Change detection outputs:

##########

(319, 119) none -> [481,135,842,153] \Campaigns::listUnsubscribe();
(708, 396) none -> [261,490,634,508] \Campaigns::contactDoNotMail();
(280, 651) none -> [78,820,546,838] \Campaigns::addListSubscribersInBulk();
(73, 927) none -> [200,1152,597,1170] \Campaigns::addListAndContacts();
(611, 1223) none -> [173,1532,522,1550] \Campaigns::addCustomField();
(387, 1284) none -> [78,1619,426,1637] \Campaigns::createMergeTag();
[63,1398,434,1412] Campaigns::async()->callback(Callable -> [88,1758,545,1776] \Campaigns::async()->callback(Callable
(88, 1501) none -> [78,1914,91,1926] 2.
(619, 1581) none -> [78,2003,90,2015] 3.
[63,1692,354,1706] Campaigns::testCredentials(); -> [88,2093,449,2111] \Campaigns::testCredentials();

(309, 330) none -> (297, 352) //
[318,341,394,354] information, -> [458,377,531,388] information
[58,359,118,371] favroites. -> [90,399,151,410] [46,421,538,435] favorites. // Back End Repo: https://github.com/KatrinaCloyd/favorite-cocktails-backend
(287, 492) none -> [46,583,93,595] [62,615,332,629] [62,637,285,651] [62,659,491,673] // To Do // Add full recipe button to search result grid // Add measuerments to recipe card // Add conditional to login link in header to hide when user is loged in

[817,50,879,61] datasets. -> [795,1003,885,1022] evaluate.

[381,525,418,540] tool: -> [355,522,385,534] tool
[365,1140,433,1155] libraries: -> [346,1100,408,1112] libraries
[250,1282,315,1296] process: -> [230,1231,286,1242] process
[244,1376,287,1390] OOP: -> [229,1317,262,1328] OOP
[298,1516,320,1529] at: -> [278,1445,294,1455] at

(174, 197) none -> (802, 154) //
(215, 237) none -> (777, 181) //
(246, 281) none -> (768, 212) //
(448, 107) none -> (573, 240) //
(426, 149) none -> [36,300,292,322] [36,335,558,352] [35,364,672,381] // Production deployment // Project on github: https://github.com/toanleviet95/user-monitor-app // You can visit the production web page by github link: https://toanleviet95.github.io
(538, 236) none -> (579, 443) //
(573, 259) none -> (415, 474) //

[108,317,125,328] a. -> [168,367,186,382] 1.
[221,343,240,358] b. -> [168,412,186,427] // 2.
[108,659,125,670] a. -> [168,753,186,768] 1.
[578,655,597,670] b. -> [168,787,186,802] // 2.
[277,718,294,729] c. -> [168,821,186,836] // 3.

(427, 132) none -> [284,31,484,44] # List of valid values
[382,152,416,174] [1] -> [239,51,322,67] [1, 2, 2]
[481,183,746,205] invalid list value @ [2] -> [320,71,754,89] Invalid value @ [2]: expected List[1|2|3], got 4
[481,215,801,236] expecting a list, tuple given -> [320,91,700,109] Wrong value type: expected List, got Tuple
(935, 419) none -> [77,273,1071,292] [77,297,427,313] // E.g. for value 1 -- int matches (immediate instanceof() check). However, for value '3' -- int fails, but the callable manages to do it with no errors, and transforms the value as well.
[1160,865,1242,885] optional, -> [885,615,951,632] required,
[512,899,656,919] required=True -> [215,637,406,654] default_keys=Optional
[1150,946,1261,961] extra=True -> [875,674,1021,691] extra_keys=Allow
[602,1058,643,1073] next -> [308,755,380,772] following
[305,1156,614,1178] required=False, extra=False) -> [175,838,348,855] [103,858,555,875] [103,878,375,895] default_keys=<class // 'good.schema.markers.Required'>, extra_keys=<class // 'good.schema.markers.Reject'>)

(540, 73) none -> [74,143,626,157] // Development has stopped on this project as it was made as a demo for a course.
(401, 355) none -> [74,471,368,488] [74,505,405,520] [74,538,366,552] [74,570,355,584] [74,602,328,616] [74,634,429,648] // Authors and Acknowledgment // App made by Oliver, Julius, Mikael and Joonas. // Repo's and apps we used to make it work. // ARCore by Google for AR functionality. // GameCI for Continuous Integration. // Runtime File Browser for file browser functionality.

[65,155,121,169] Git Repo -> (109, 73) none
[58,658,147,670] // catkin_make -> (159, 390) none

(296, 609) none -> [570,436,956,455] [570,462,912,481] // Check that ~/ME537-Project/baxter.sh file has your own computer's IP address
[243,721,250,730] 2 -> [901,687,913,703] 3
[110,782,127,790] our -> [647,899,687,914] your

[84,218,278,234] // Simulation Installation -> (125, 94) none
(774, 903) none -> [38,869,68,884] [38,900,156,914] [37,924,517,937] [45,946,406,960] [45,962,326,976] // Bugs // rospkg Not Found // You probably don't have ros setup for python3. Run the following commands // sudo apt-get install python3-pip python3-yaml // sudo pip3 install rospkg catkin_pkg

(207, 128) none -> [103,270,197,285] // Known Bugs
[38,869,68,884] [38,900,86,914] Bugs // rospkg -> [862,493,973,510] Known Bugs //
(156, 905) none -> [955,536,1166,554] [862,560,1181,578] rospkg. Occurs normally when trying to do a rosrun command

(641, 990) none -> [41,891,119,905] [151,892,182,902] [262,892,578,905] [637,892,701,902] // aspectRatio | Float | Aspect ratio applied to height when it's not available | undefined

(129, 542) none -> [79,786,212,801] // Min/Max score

##########

What you need to do> Restating all of the data exactly is the whole task.

Written response>
(319, 119) none -> [481,135,842,153] \Campaigns::listUnsubscribe();
(708, 396) none -> [261,490,634,508] \Campaigns::contactDoNotMail();
(280, 651) none -> [78,820,546,838] \Campaigns::addListSubscribersInBulk();
(73, 927) none -> [200,1152,597,1170] \Campaigns::addListAndContacts();
(611, 1223) none -> [173,1532,522,1550] \Campaigns::addCustomField();
(387, 1284) none -> [78,1619,426,1637] \Campaigns::createMergeTag();
[63,1398,434,1412] Campaigns::async()->callback(Callable -> [88,1758,545,1776] \Campaigns::async()->callback(Callable
(88, 1501) none -> [78,1914,91,1926] 2.
(619, 1581) none -> [78,2003,90,2015] 3.
[63,1692,354,1706] Campaigns::testCredentials(); -> [88,2093,449,2111] \Campaigns::testCredentials();

(309, 330) none -> (297, 352) //
[318,341,394,354] information, -> [458,377,531,388] information
[58,359,118,371] favroites. -> [90,399,151,410] [46,421,538,435] favorites. // Back End Repo: https://github.com/KatrinaCloyd/favorite-cocktails-backend
(287, 492) none -> [46,583,93,595] [62,615,332,629] [62,637,285,651] [62,659,491,673] // To Do // Add full recipe button to search result grid // Add measuerments to recipe card // Add conditional to login link in header to hide when user is loged in

[817,50,879,61] datasets. -> [795,1003,885,1022] evaluate.

[381,525,418,540] tool: -> [355,522,385,534] tool
[365,1140,433,1155] libraries: -> [346,1100,408,1112] libraries
[250,1282,315,1296] process: -> [230,1231,286,1242] process
[244,1376,287,1390] OOP: -> [229,1317,262,1328] OOP
[298,1516,320,1529] at: -> [278,1445,294,1455] at

(174, 197) none -> (802, 154) //
(215, 237) none -> (777, 181) //
(246, 281) none -> (768, 212) //
(448, 107) none -> (573, 240) //
(426, 149) none -> [36,300,292,322] [36,335,558,352] [35,364,672,381] // Production deployment // Project on github: https://github.com/toanleviet95/user-monitor-app // You can visit the production web page by github link: https://toanleviet95.github.io
(538, 236) none -> (579, 443) //
(573, 259) none -> (415, 474) //

[108,317,125,328] a. -> [168,367,186,382] 1.
[221,343,240,358] b. -> [168,412,186,427] // 2.
[108,659,125,670] a. -> [168,753,186,768] 1.
[578,655,597,670] b. -> [168,787,186,802] // 2.
[277,718,294,729] c. -> [168,821,186,836] // 3.

(427, 132) none -> [284,31,484,44] # List of valid values
[382,152,416,174] [1] -> [239,51,322,67] [1, 2, 2]
[481,183,746,205] invalid list value @ [2] -> [320,71,754,89] Invalid value @ [2]: expected List[1|2|3], got 4
[481,215,801,236] expecting a list, tuple given -> [320,91,700,109] Wrong value type: expected List, got Tuple
(935, 419) none -> [77,273,1071,292] [77,297,427,313] // E.g. for value 1 -- int matches (immediate instanceof() check). However, for value '3' -- int fails, but the callable manages to do it with no errors, and transforms the value as well.
[1160,865,1242,885] optional, -> [885,615,951,632] required,
[512,899,656,919] required=True -> [215,637,406,654] default_keys=Optional
[1150,946,1261,961] extra=True -> [875,674,1021,691] extra_keys=Allow
[602,1058,643,1073] next -> [308,755,380,772] following
[305,1156,614,1178] required=False, extra=False) -> [175,838,348,855] [103,858,555,875] [103,878,375,895] default_keys=<class // 'good.schema.markers.Required'>, extra_keys=<class // 'good.schema.markers.Reject'>)

(540, 73) none -> [74,143,626,157] // Development has stopped on this project as it was made as a demo for a course.
(401, 355) none -> [74,471,368,488] [74,505,405,520] [74,538,366,552] [74,570,355,584] [74,602,328,616] [74,634,429,648] // Authors and Acknowledgment // App made by Oliver, Julius, Mikael and Joonas. // Repo's and apps we used to make it work. // ARCore by Google for AR functionality. // GameCI for Continuous Integration. // Runtime File Browser for file browser functionality.

[65,155,121,169] Git Repo -> (109, 73) none
[58,658,147,670] // catkin_make -> (159, 390) none

(296, 609) none -> [570,436,956,455] [570,462,912,481] // Check that ~/ME537-Project/baxter.sh file has your own computer's IP address
[243,721,250,730] 2 -> [901,687,913,703] 3
[110,782,127,790] our -> [647,899,687,914] your

[84,218,278,234] // Simulation Installation -> (125, 94) none
(774, 903) none -> [38,869,68,884] [38,900,156,914] [37,924,517,937] [45,946,406,960] [45,962,326,976] // Bugs // rospkg Not Found // You probably don't have ros setup for python3. Run the following commands // sudo apt-get install python3-pip python3-yaml // sudo pip3 install rospkg catkin_pkg

(207, 128) none -> [103,270,197,285] // Known Bugs
[38,869,68,884] [38,900,86,914] Bugs // rospkg -> [862,493,973,510] Known Bugs //
(156, 905) none -> [955,536,1166,554] [862,560,1181,578] rospkg. Occurs normally when trying to do a rosrun command

(641, 990) none -> [41,891,119,905] [151,892,182,902] [262,892,578,905] [637,892,701,902] // aspectRatio | Float | Aspect ratio applied to height when it's not available | undefined

(129, 542) none -> [79,786,212,801] // Min/Max score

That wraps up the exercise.